= Requirement =
When a line of the records below contains the string "Number", copy that whole line.

####################

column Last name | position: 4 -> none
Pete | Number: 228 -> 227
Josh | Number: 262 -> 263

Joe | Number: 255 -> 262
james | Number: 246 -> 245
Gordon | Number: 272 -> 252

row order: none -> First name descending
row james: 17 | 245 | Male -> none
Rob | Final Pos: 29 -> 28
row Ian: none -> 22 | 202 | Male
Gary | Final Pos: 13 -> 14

####################

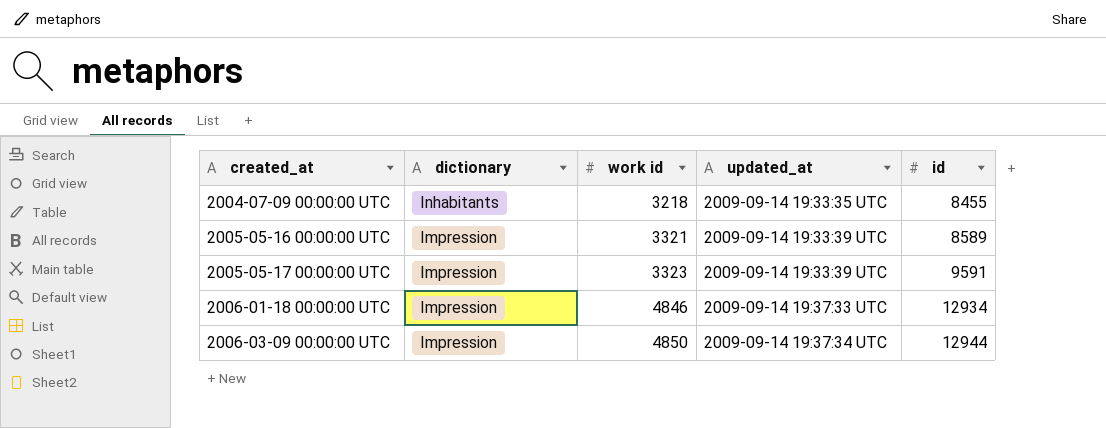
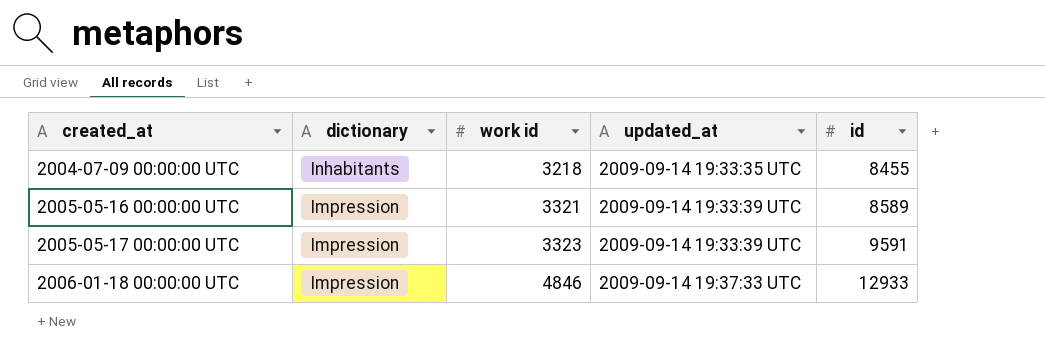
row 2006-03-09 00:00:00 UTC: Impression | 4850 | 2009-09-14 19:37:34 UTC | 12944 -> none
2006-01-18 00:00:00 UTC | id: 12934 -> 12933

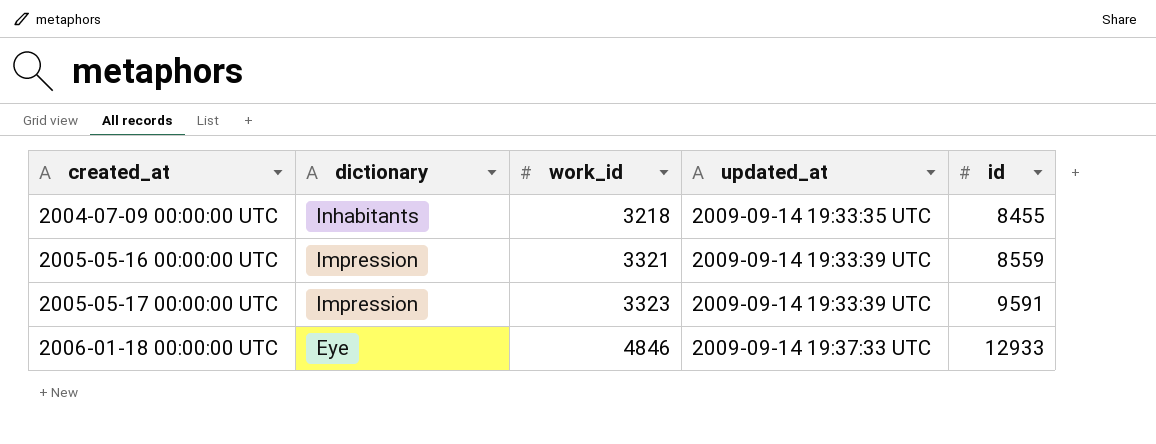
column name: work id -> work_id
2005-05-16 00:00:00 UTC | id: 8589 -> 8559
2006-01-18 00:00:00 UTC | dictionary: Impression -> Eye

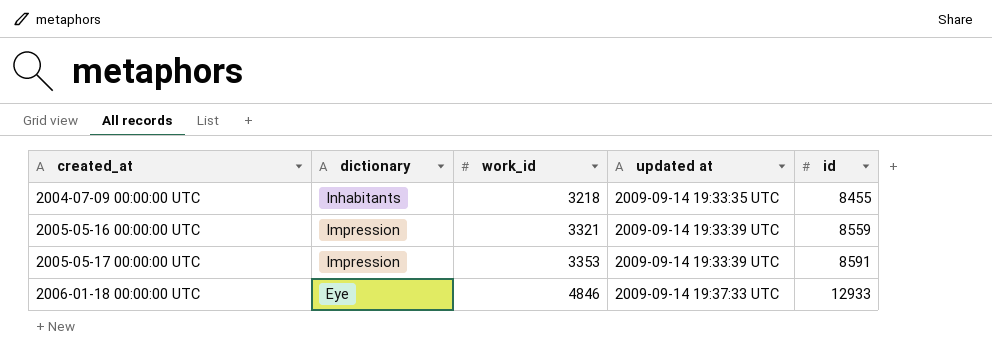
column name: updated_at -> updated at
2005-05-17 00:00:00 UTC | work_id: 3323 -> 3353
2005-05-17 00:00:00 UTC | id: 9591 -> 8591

####################

= Answer section =
Pete | Number: 228 -> 227
Josh | Number: 262 -> 263
Joe | Number: 255 -> 262
james | Number: 246 -> 245
Gordon | Number: 272 -> 252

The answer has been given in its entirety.